Both knowledge and truth are beautiful things, but the Good is other and more beautiful than they. Plato, Republic, 508e
—The title of this book challenges its readers to reconsider beliefs so deeply embedded in our culture that they may appear to lie beyond critical examination. Truth and Art are both words in widespread use, but their meanings tend to recede the more we chase after them. At the time of writing, for example, Oxford University Press publishes over 40 books on aspects of Truth, evidently a concept that philosophers still find troublesome, despite its having been around since the birth of philosophy. And to the best of my knowledge, E.H. Gombrich’s assertion that there is no such thing as Art with a capital A remains unchallenged. So while putting Truth and Art together on a book cover may look like hubris, their role in that prominent location is to signal that these concepts are not facts of nature, but cultural legacies from past controversies. Their historical origin leaves them amenable to historical investigation, which is the task undertaken by this book.—The Truth about Art, p. 175
Who’s it for?
The book should intrigue and reward the thoughtful reader who has wondered where value lies in the arts. It is written to be accessible to students at undergraduate level, and to those non-specialists who enjoy visiting exhibitions at the National Gallery or the Metropolitan Museum of Art. Such individuals are invariably educated and intellectually curious, but are often unaware of how many modern assumptions about art were first formulated in the 18th century.

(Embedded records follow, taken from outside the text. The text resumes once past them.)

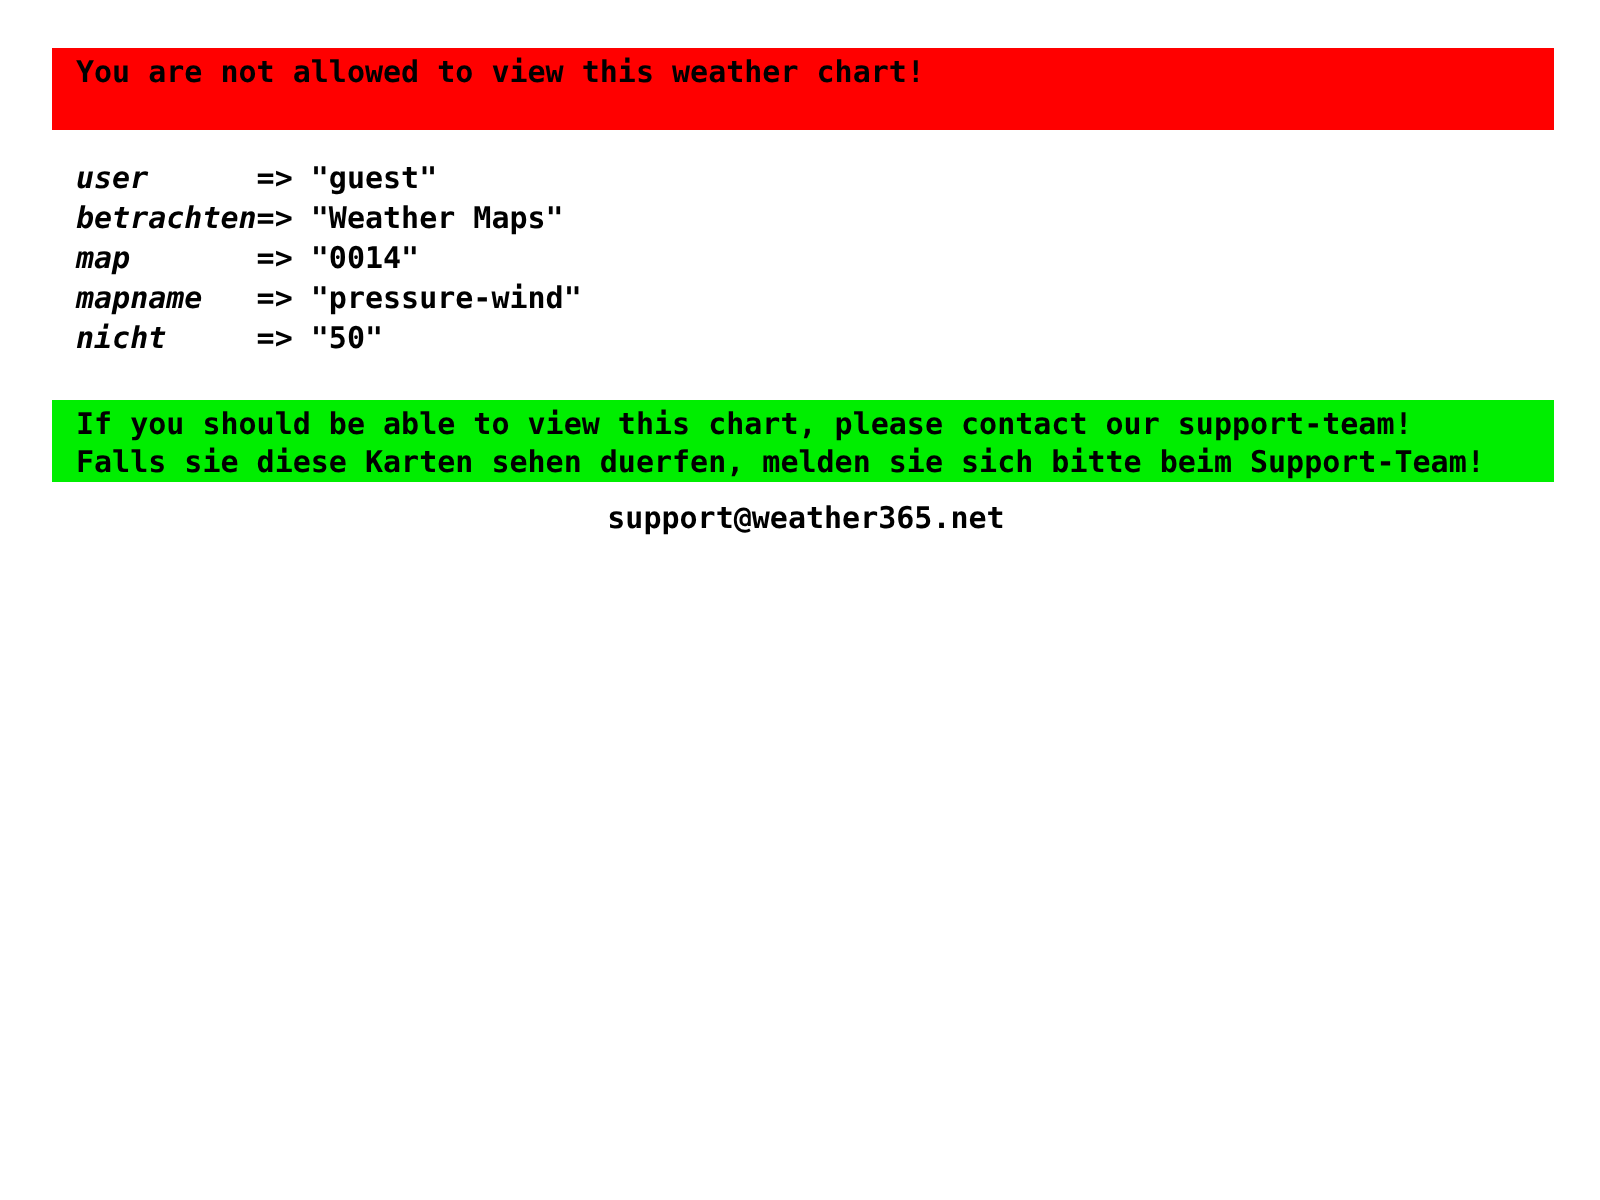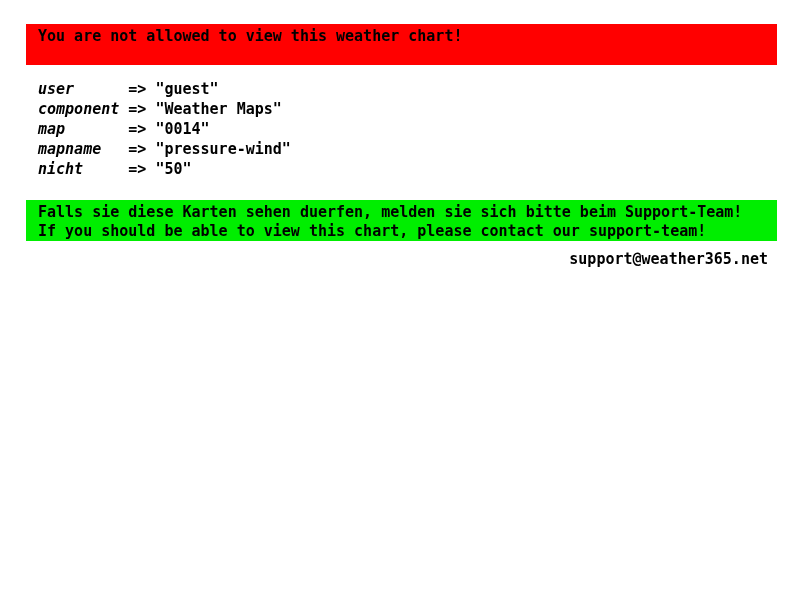--- a/index.html
+++ b/index.html
@@ -62,7 +62,7 @@
 
 <div class="kv-block">
   <div class="kv-row"><span class="k">user</span><span class="a">=&gt;</span> <span class="v">"guest"</span></div>
-  <div class="kv-row"><span class="k">component</span><span class="a">=&gt;</span> <span class="v">"Weather Maps"</span></div>
+  <div class="kv-row"><span class="k">betrachten</span><span class="a">=&gt;</span> <span class="v">"Weather Maps"</span></div>
   <div class="kv-row"><span class="k">map</span><span class="a">=&gt;</span> <span class="v">"0014"</span></div>
   <div class="kv-row"><span class="k">mapname</span><span class="a">=&gt;</span> <span class="v">"pressure-wind"</span></div>
   <div class="kv-row"><span class="k">nicht</span><span class="a">=&gt;</span> <span class="v">"50"</span></div>

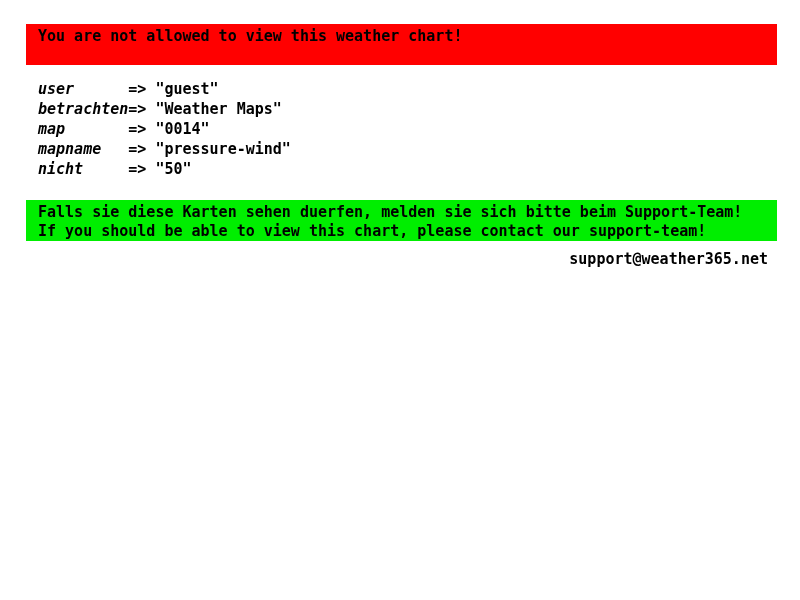--- a/index.html
+++ b/index.html
@@ -69,8 +69,8 @@
 </div>
 
 <div class="banner banner-info" style="background: rgb(0, 238, 0);">
+  <div>If you should be able to view this chart, please contact our support-team!</div>
   <div>Falls sie diese Karten sehen duerfen, melden sie sich bitte beim Support-Team!</div>
-  <div>If you should be able to view this chart, please contact our support-team!</div>
 </div>
 
 <div class="footer">

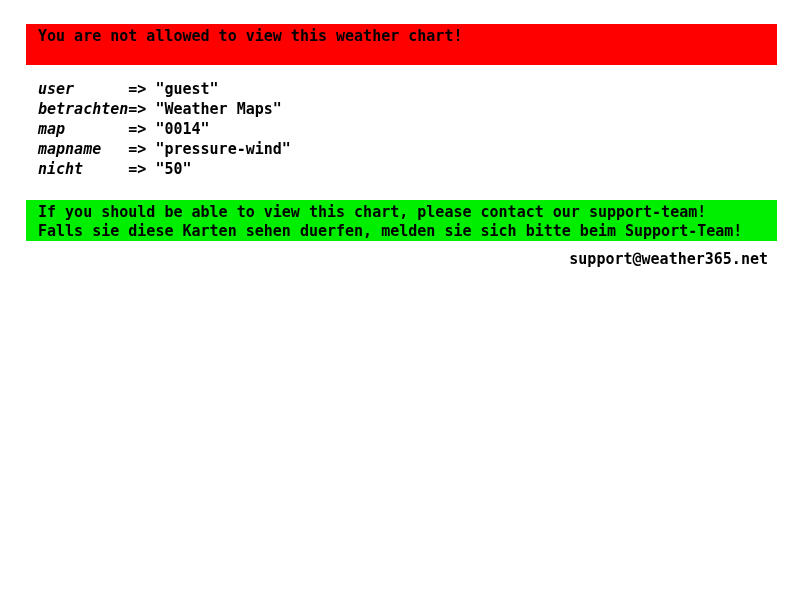--- a/index.html
+++ b/index.html
@@ -48,7 +48,7 @@
     top: 249px;
     width: 730px;
     display: flex;
-    justify-content: flex-end;
+    justify-content: center;
     line-height: 20px;
     white-space: nowrap;
   }

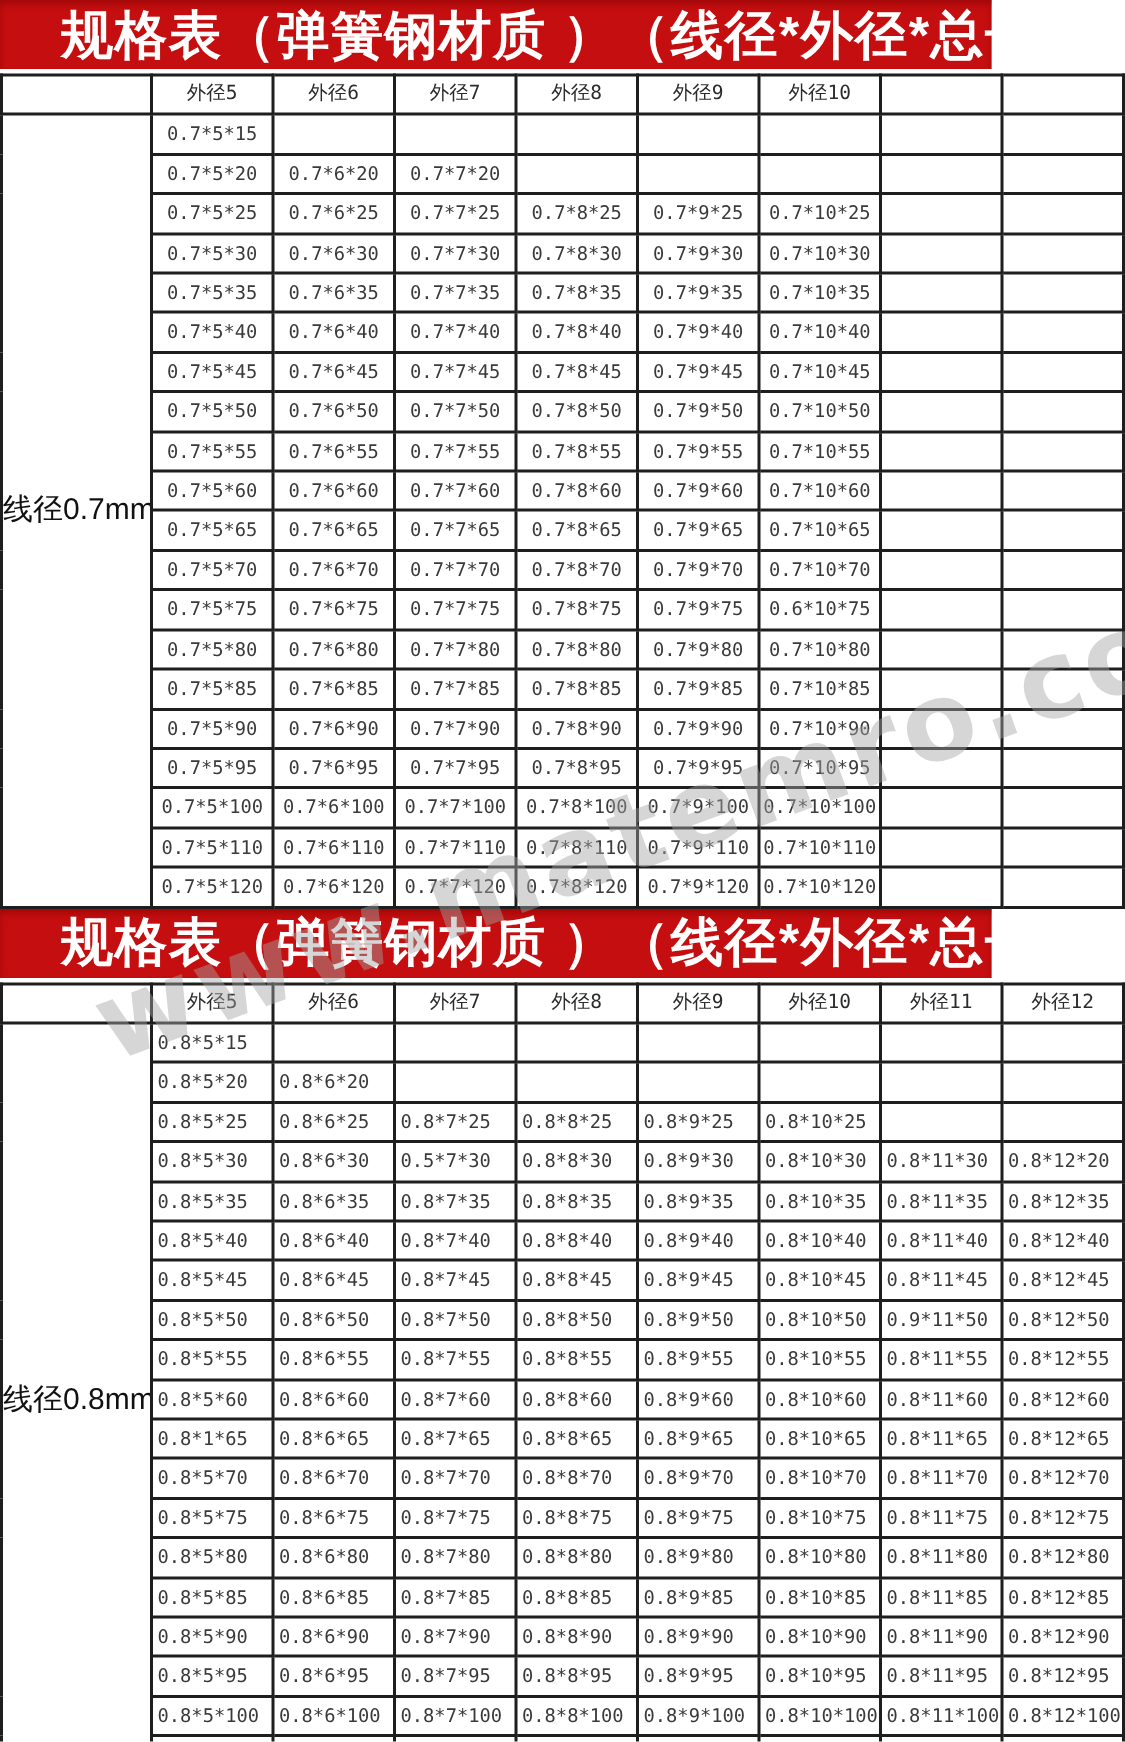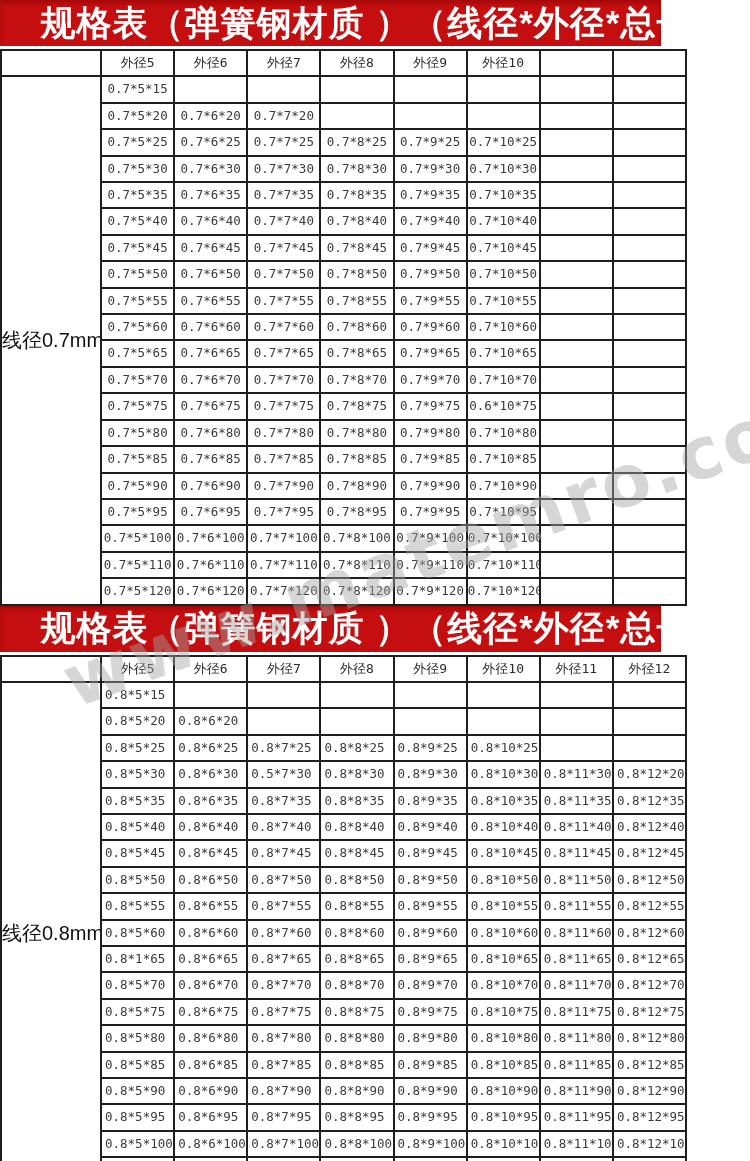--- a/index.html
+++ b/index.html
@@ -16,7 +16,7 @@
     box-shadow:inset 0 3px 4px rgba(120,0,0,.45);
   }
   table{
-    border-collapse:collapse;table-layout:fixed;width:687px;margin-top:3px;
+    border-collapse:collapse;table-layout:fixed;width:750px;margin-top:3px;
   }
   col.side{width:100px;}
   th,td{

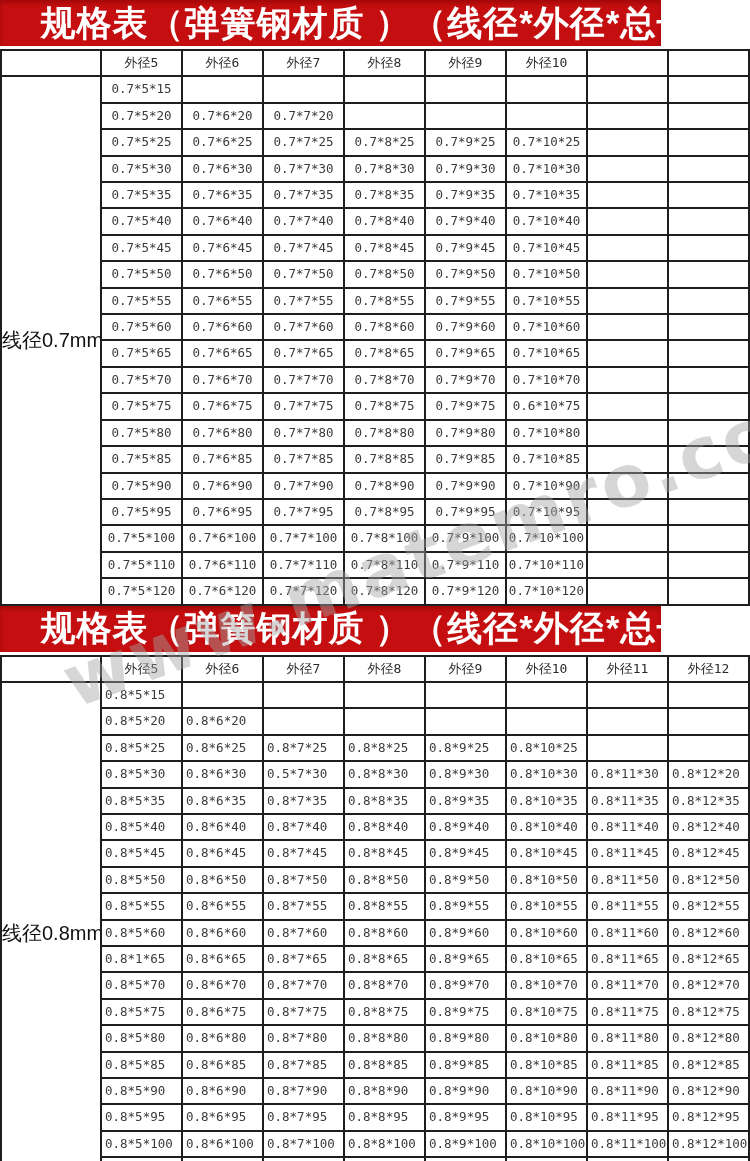--- a/index.html
+++ b/index.html
@@ -375,7 +375,7 @@
           <td>0.8*8*50</td>
           <td>0.8*9*50</td>
           <td>0.8*10*50</td>
-          <td>0.8*11*50</td>
+          <td>0.9*11*50</td>
           <td>0.8*12*50</td>
         </tr>
         <tr>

Professional art historians who are familiar with the aesthetics devised in that century may prefer to go straight for the matter of the book’s subtitle. They will find its thesis presented in chapter 1, section 1 Art or Fine Art (pp. 1–7). The case for art as any activity aiming at quality is set out in 2.2 Pirsig’s Critique of Aesthetics and 2.3 Gombrich’s Critique of Plato (pp. 26–37). Section 4.1 Roman Virtus identifies quality with the virtù celebrated in Renaissance Italy (pp. 57–59). 8.1 A Comprehensive Metaphysics (pp. 127–130) presents an outline of the metaphysics of quality, which is applied to visual art in chapter 9 Canons of Art. A scholar or visual art professional who has read that far with an open mind should understand the book’s unfamiliar thesis. The special case of contemporary fine art is examined in chapter 10 Anti-Art.